American Franciscan bishop (1877–1940)

Sylvester Joseph Espelage (March 24, 1877 – October 25, 1940) was an American bishop of the Catholic Church and a member of the Order of Friars Minor. He spent most of his career as a missionary in China, where he served as Prefect Apostolic of Wuchang from 1925 to 1930 and as its Vicar Apostolic from 1930 until his death in 1940.

== Biography ==

=== Early life and education ===
Joseph Espelage was born on March 24, 1877, in Fairmount, a suburb of Cincinnati, Ohio. He was one of six children born to Clara and Bernard Espelage. His younger brother, Bernard T. Espelage, also became a Franciscan friar and later served as the first Bishop of Gallup.
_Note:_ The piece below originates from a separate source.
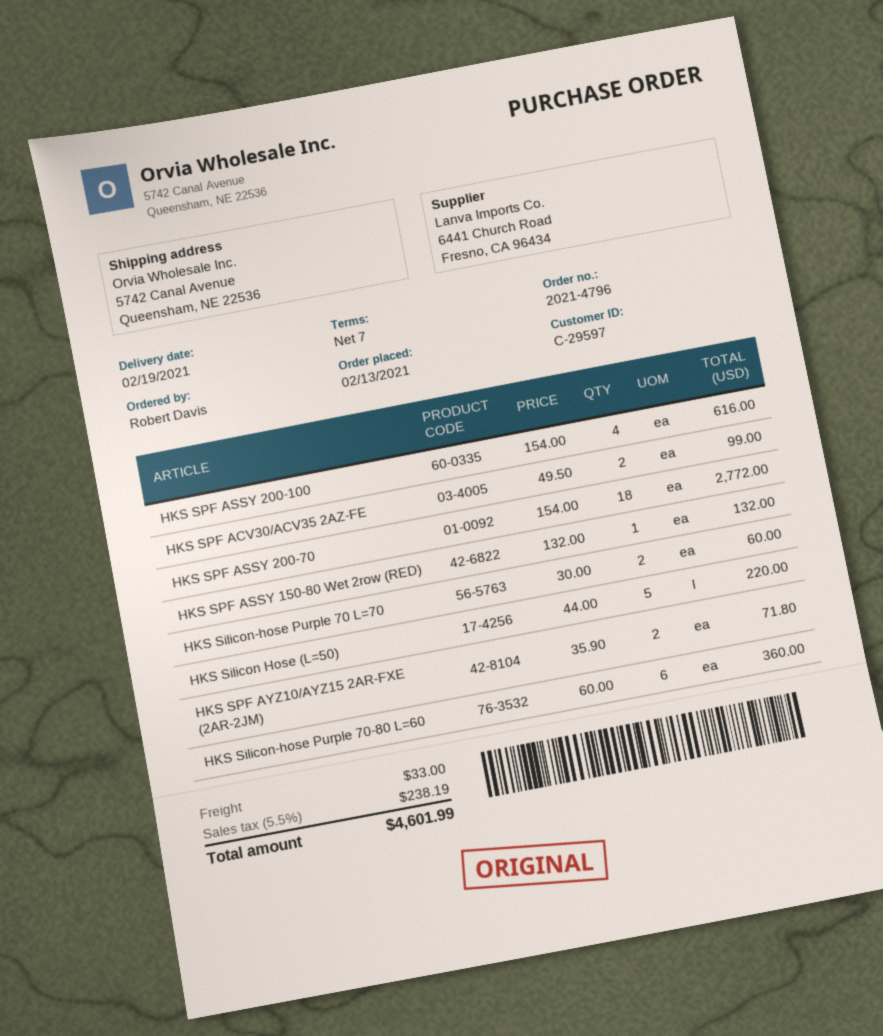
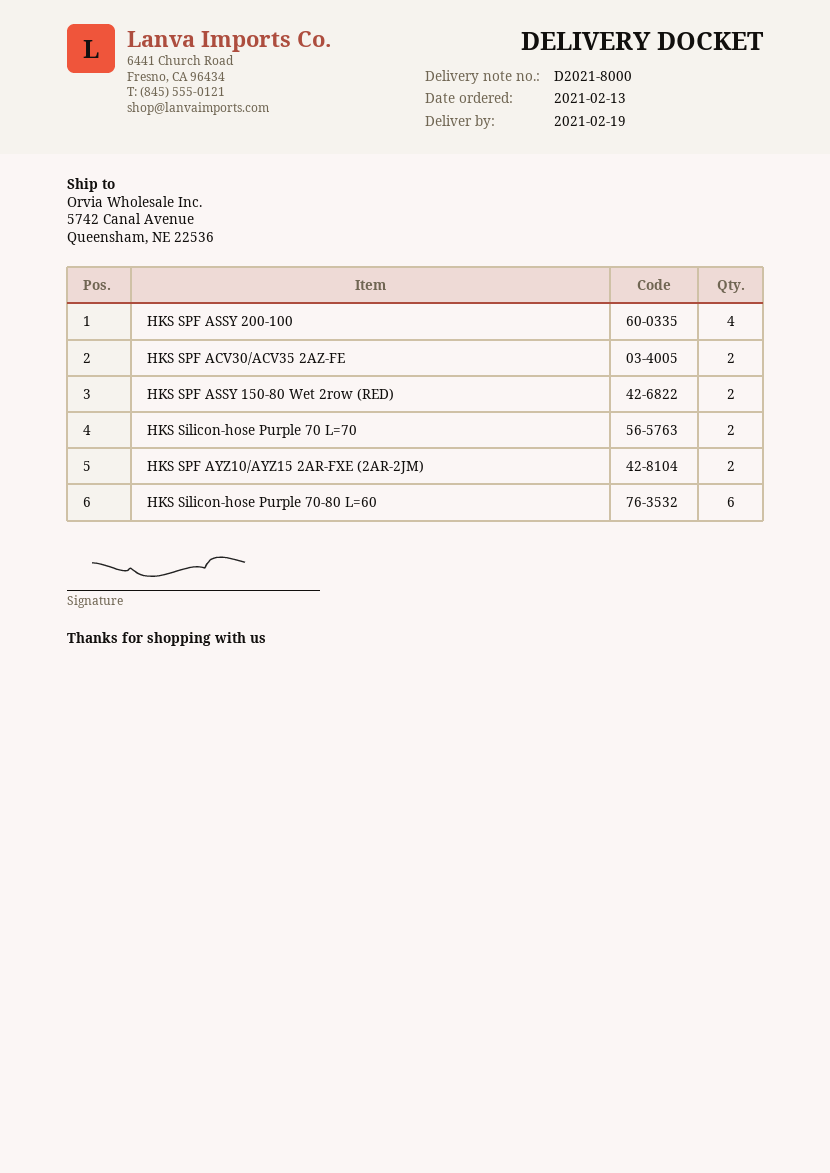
HKS SPF ASSY 200-70: 18 -> none
HKS SPF ASSY 150-80 Wet 2row (RED): 1 -> 2
HKS Silicon Hose (L=50): 5 -> none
Espelage was baptized and received his First Communion at St. Bonaventure Church in Cincinnati, where he remained active throughout his youth. He entered St. Francis Seminary, where he discerned a religious vocation and joined the Order of Friars Minor on August 15, 1892, taking the religious name "Sylvester". He professed solemn vows on August 30, 1896.

=== Priesthood ===
Espelage was ordained to the priesthood on January 18, 1900, by Camillus Paul Maes. He celebrated his first Mass at St. Bonaventure Church and soon afterward began teaching at St. Francis Seminary. He later served at Franciscan missions in Kansas and as curate at St. Lawrence Church in Lafayette, Indiana, before being transferred in 1903 to St. George Church in Cincinnati.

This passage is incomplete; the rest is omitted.